Recently, I completed a three-hour, computerized safe driver’s course for insurance purposes. While we might bemoan such requirements, a review of traffic safety rules benefits us all. However, the opening data about the importance of being aware of our senses when we drive caught my attention.


Of course, we use our eyes when we drive. We also depend on our peripheral vision to avoid possible accidents. We not only listen for external noise like sirens, but also for unusual sounds within our car engine. We use our sense of touch as we hold the steering wheel with both hands. And we use our sense of smell to detect possible engine problems.


However, we should never use our sense of taste when we are driving. Eating in the vehicle when we are behind the wheel is a no-no. While eating might not register as dangerous as texting or talking on the phone while driving, it still can be a major distraction to the driver.


As I listened to this information,  I was reminded of my teaching days. My freshmen English students spent the first six weeks of class focusing on the use of their senses to enhance their writing. We looked at a variety of objects and pieces of literature and we wrote. We listened to the classroom and to each other and we wrote. We smelled potpourri and we wrote. We tasted red hots and remembered the smell of popping corn and the taste of it and we wrote.

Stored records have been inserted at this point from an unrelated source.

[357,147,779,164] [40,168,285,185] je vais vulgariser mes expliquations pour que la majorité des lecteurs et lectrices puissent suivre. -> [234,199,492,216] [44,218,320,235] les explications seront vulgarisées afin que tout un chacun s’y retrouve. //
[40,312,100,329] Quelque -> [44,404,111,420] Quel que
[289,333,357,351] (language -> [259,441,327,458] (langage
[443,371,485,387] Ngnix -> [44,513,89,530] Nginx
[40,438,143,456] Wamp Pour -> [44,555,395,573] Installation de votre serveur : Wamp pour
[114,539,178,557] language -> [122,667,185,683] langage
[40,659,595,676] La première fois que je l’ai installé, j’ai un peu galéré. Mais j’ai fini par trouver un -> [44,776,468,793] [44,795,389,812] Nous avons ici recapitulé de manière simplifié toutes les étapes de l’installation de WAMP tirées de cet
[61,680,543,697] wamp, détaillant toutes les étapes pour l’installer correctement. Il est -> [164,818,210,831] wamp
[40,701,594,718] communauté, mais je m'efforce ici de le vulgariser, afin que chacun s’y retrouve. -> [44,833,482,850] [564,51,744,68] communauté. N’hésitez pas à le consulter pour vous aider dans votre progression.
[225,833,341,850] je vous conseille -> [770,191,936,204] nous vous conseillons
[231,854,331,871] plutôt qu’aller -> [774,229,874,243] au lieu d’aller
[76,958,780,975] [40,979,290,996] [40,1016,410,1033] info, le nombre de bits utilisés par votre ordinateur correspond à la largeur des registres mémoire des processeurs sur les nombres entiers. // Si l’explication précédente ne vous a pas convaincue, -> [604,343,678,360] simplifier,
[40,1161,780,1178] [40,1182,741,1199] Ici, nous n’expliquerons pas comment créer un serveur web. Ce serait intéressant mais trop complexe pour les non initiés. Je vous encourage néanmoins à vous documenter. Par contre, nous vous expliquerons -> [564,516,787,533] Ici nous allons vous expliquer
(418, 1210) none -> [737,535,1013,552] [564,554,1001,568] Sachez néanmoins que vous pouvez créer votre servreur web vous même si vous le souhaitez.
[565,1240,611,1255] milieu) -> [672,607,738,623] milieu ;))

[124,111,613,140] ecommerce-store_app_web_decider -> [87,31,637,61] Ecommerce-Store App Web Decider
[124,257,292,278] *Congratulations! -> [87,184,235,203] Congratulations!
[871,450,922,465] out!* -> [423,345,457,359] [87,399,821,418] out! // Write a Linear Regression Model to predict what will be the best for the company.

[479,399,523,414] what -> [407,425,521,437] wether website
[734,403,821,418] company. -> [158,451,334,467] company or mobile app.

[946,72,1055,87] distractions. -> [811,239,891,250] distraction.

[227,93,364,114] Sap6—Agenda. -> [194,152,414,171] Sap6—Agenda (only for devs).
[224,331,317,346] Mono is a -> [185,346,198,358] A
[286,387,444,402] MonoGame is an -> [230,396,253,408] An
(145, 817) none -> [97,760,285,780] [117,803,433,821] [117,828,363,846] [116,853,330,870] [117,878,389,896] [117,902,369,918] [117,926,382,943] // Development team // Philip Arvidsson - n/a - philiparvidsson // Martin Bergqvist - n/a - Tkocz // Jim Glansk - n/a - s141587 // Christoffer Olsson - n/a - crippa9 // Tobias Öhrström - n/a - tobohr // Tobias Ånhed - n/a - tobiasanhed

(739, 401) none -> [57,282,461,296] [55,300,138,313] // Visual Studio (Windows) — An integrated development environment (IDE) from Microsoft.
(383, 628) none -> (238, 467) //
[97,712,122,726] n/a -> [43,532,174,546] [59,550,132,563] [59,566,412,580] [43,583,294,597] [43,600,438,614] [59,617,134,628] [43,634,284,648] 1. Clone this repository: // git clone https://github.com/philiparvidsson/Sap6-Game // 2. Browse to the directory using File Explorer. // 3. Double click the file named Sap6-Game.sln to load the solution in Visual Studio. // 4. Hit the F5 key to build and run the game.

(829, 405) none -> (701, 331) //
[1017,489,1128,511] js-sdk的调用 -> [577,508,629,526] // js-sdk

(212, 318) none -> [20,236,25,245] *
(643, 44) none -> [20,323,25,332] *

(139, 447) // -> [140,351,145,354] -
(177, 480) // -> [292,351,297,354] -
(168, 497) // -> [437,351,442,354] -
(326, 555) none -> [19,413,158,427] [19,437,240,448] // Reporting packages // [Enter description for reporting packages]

We touched articles in the room and we wrote. We also empathized with some of the characters in our reading - another kind of “touching” sense. And we looked for the ways authors use senses to draw the readers into the stories.


Shortly after I completed the driving review, I read a piece by Dan Souza, Editor-in-Chief of Cook’s Illustrated Magazine. For years, he and a colleague have guest lectured at a Stanford University undergraduate science course. Their presentation started out as a basic lesson on the chemistry of the five tastes (sweet, salty, sour, bitter and umami - meaty). But, their lesson evolved into how all the senses, not just smell and taste, play into the pleasure of eating.


Souza writes, “We eat with our eyes…Pay close  attention to your senses as you eat. There are tastes, aromas, sounds, and sensations influencing every bite.”


Makes one hungry, doesn’t it?


During Lent, Anne Cumings, author of My Body is Good, wrote an Upper Room devotional. She said, “When I found myself at the altar on that Ash Wednesday and felt the warm thumb of my pastor on my forehead, something shifted. I became aware that there is no way for me to be a Christian without my body. It was my body that moved through that sanctuary, my body that sang the longing, penitential hymns, and my body that watched as candles flickered on the altar table. It was my body that smelled the oily ashes spread on my forehead as a tangible, sensory reminder of my humanity.”


Aristotle was the first to name the five senses. In modern times, other senses have been named - sense of balance, sense of space, sense of place, sense of self, sense of humor. Some scientists are exploring even more ways we may actually sense our world.


And we’ve long known that with the loss of one sense, the other senses can become sharper. The blind can hear sounds the rest of us are unaware of. They read through their sense of touch. Likewise, the deaf learn to read lips and sign language.


Unless one of our senses is impaired, we rarely acknowledge their existence. Yet we use all of them every day. At a large gathering, we may move about trying to find a better view. We may even say, “I want to see.”


Of course, if we’re gifted a cake, we most definitely want to taste it now. We don’t want to wait.


And some of us actually resist empathetic feelings. If we care about others, we must try to ease their pain. Apathy is less demanding.


But to experience life to its fullest, let us join Maya Angelou who said, “I want all my senses engaged. Let me absorb the world’s variety and uniqueness.”